Supplied data Block Start

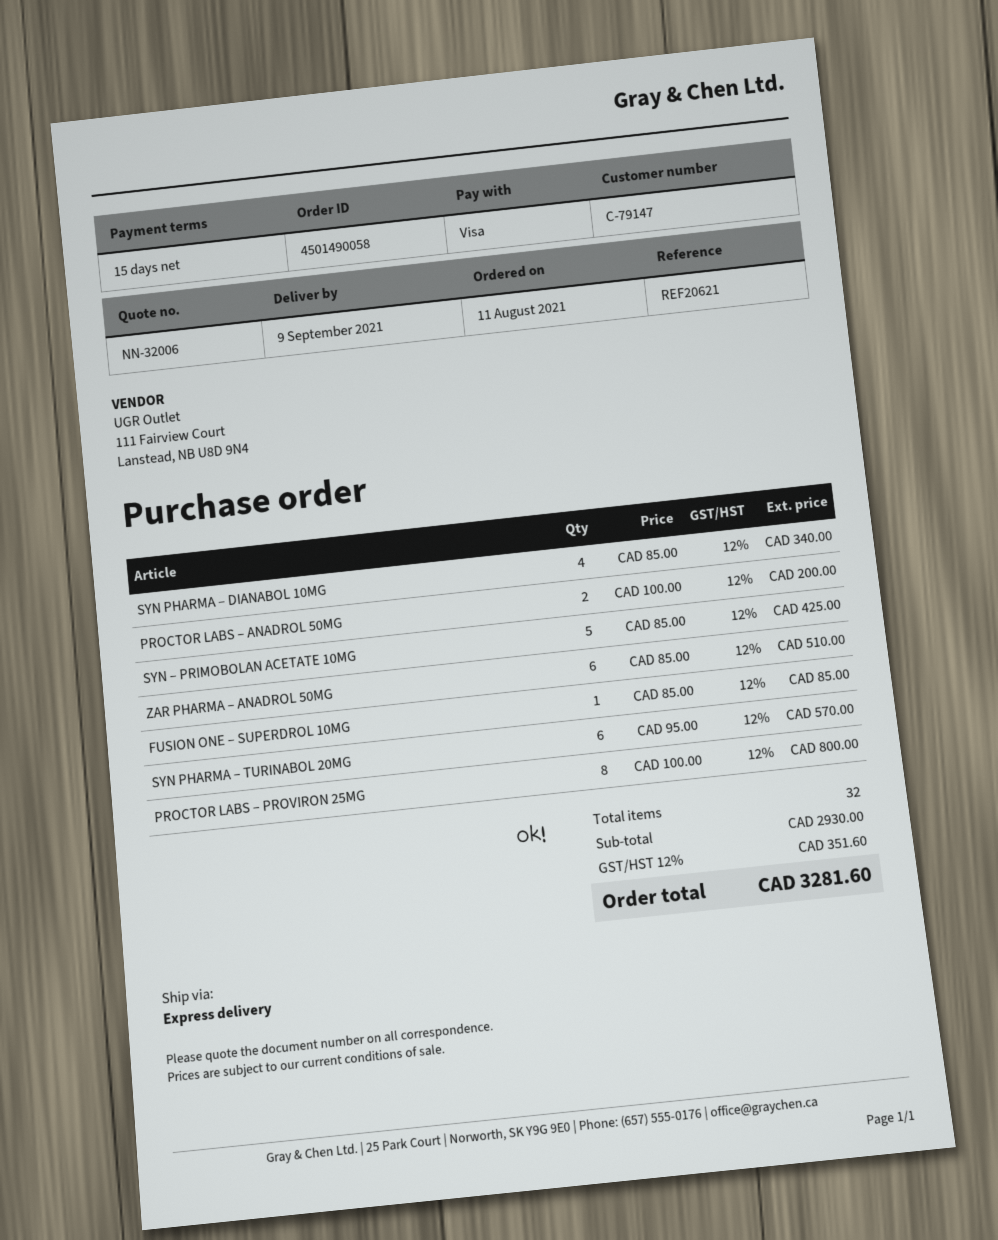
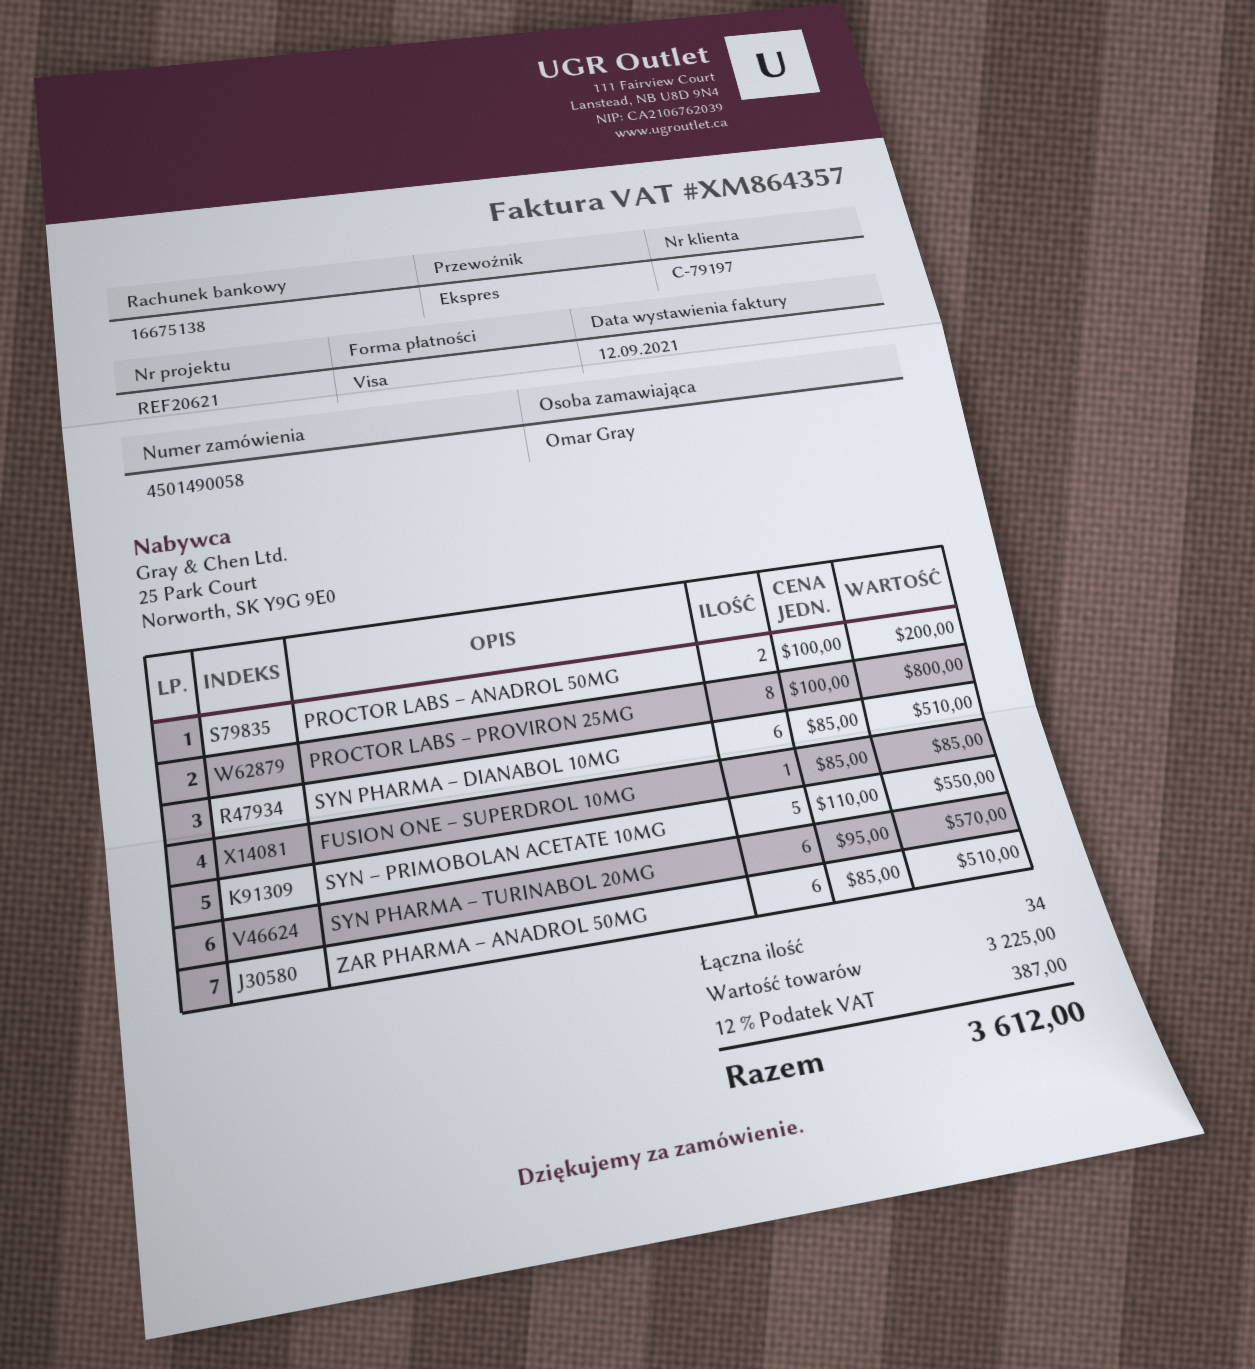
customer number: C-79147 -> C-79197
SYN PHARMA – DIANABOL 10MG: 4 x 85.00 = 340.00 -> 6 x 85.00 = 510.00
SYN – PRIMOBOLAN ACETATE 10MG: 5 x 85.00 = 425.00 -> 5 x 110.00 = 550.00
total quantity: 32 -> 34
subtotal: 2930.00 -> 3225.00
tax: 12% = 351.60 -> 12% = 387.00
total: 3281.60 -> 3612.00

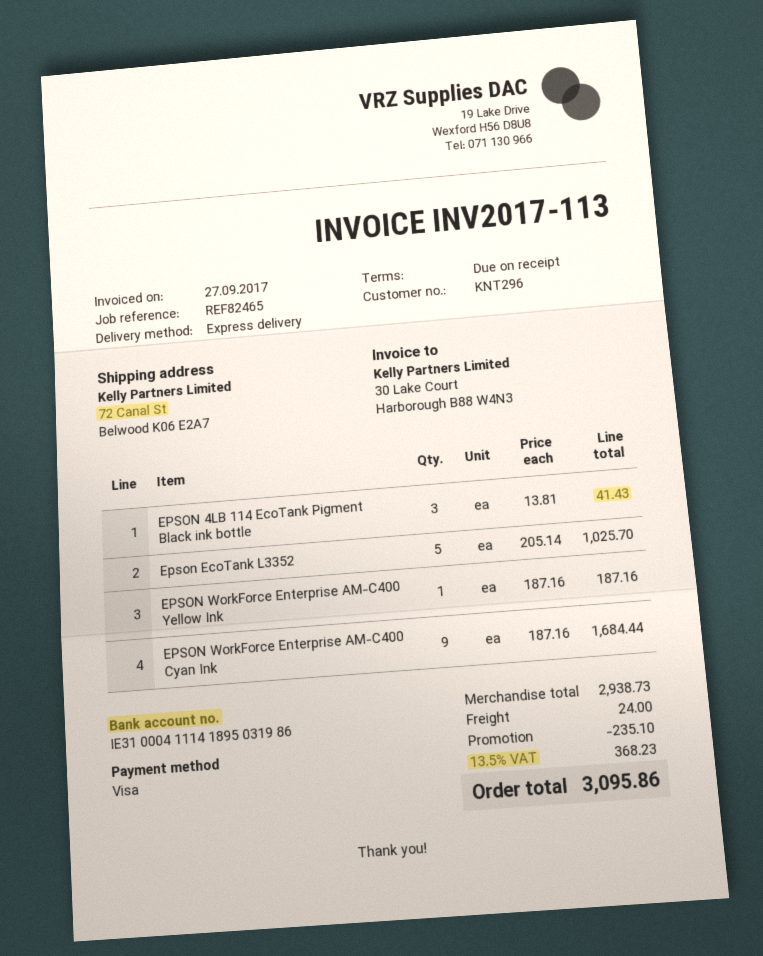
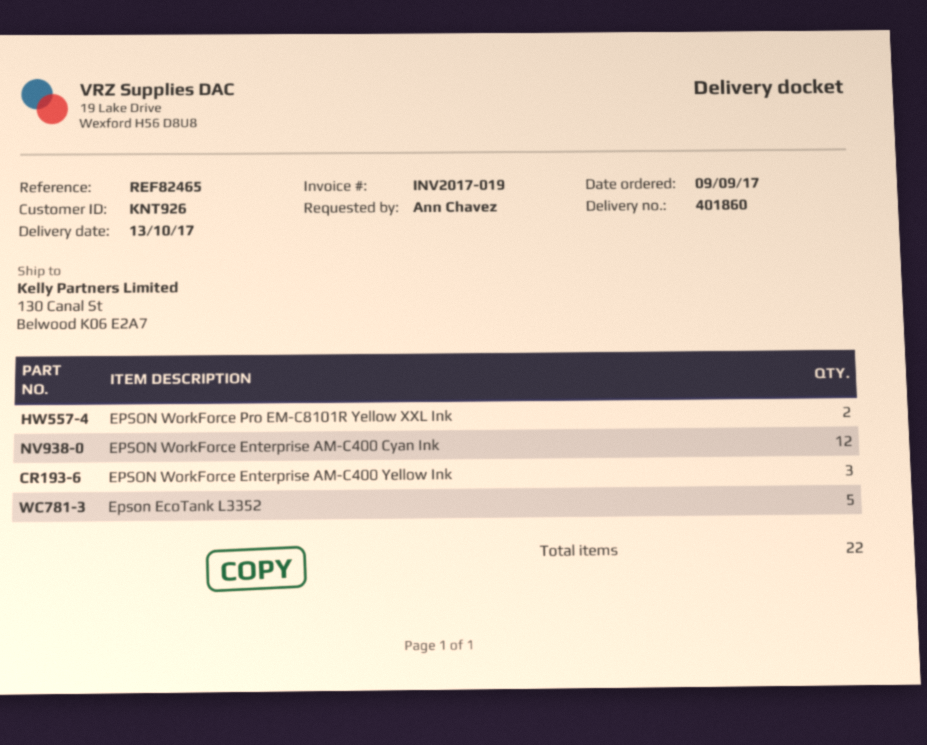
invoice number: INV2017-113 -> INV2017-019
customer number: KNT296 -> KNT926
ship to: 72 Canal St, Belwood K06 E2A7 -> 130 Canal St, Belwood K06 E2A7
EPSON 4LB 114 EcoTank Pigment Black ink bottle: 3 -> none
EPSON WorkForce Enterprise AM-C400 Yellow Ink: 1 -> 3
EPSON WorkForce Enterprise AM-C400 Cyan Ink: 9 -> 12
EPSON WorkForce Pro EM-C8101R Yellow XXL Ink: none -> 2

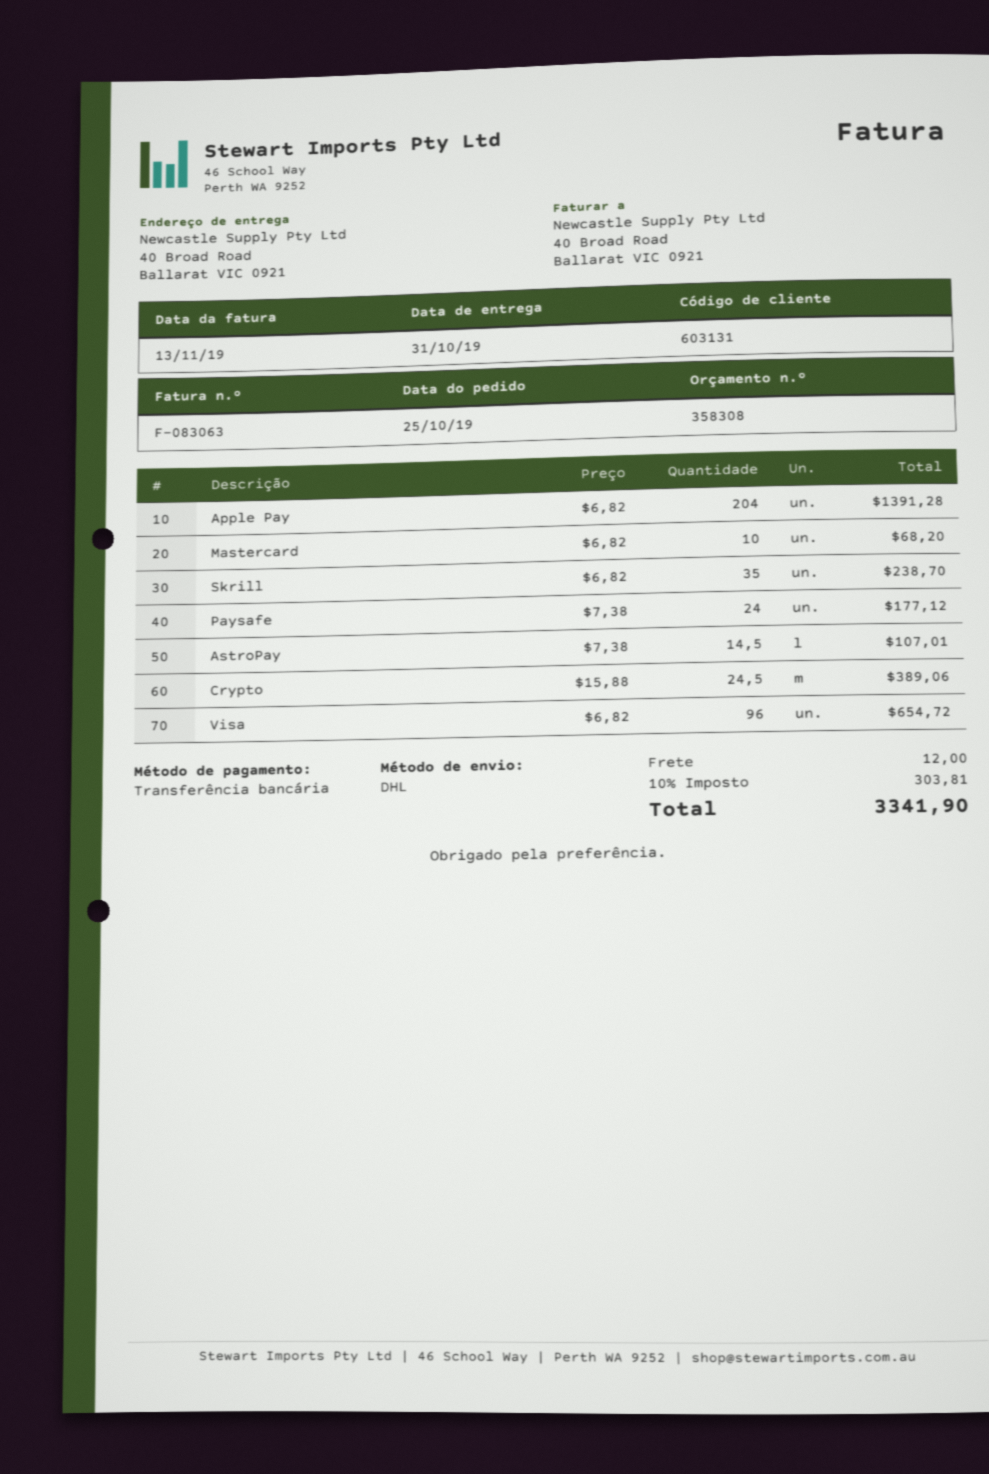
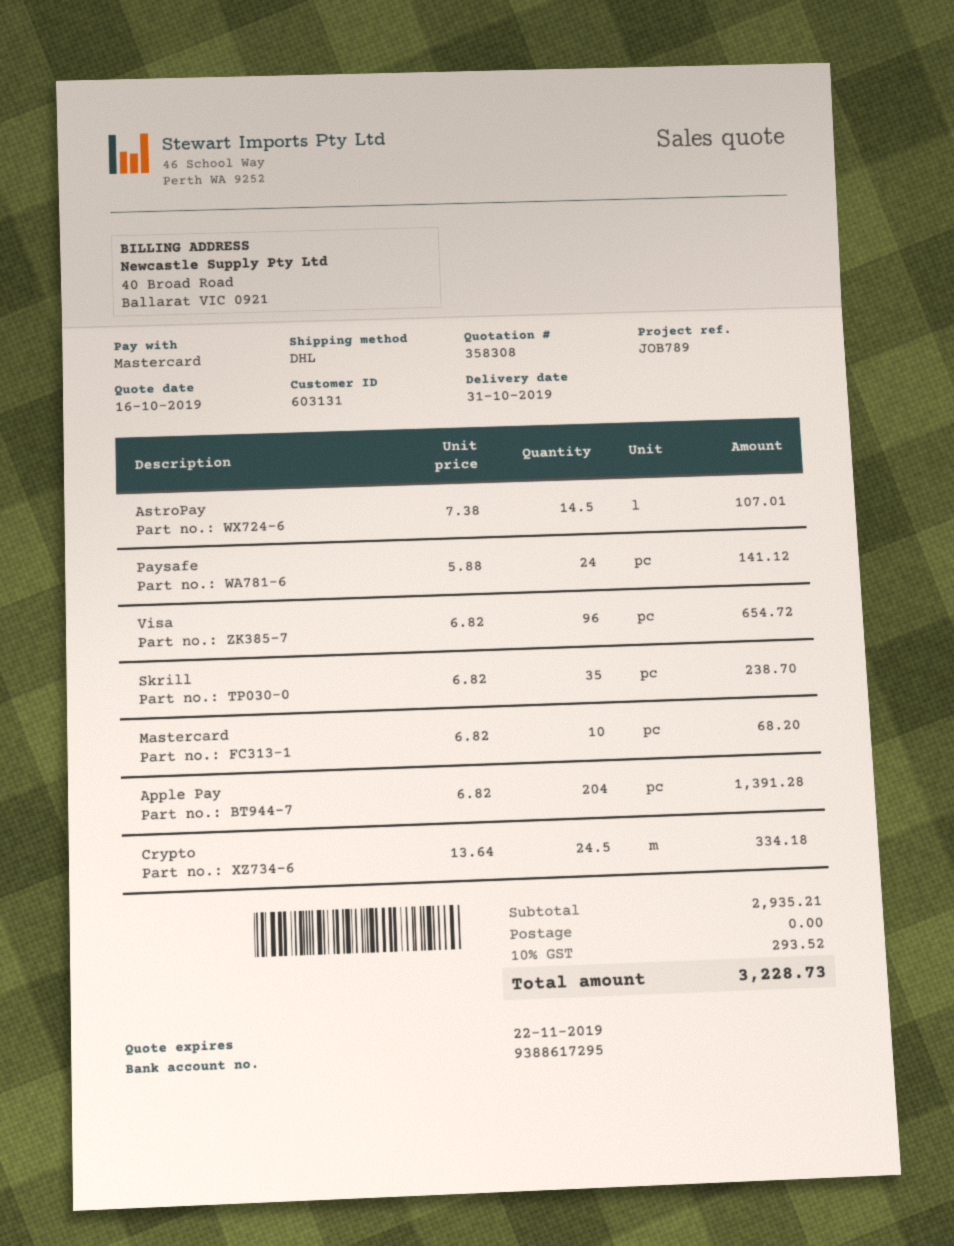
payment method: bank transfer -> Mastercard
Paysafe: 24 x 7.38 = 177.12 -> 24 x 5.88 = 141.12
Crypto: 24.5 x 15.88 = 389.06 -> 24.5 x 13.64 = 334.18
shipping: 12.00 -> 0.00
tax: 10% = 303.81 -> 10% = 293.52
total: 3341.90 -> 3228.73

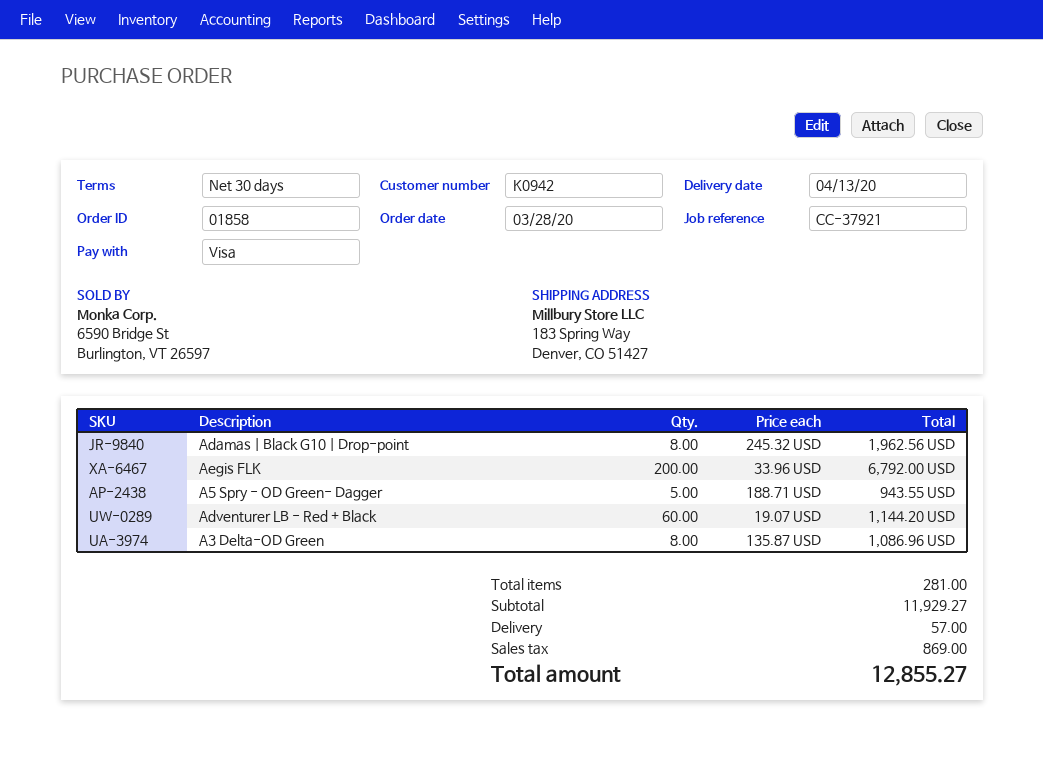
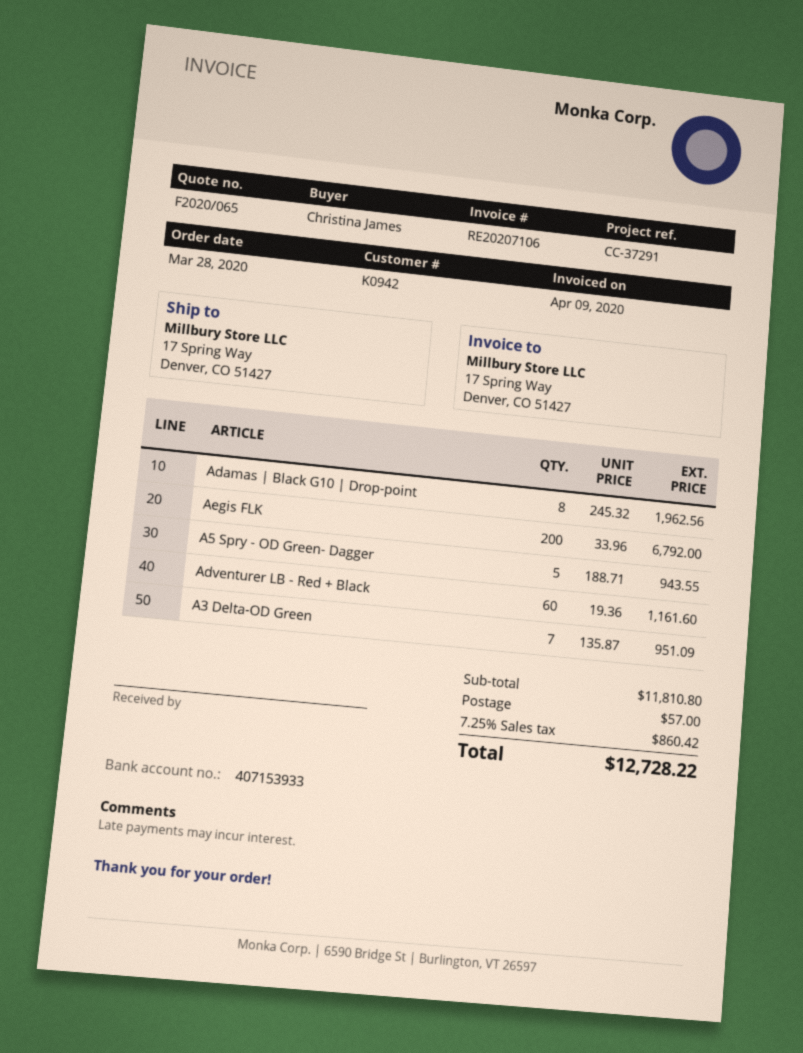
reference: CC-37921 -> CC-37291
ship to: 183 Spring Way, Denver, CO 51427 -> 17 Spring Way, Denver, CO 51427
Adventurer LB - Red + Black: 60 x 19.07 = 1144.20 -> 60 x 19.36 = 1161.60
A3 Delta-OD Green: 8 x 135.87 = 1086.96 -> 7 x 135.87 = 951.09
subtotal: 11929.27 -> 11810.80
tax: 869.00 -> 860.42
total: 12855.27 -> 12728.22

Supplied data Block End

[Your instructions]
Check each line above for the word "number" and copy every line that has it.

[Written solution]
customer number: C-79147 -> C-79197
invoice number: INV2017-113 -> INV2017-019
customer number: KNT296 -> KNT926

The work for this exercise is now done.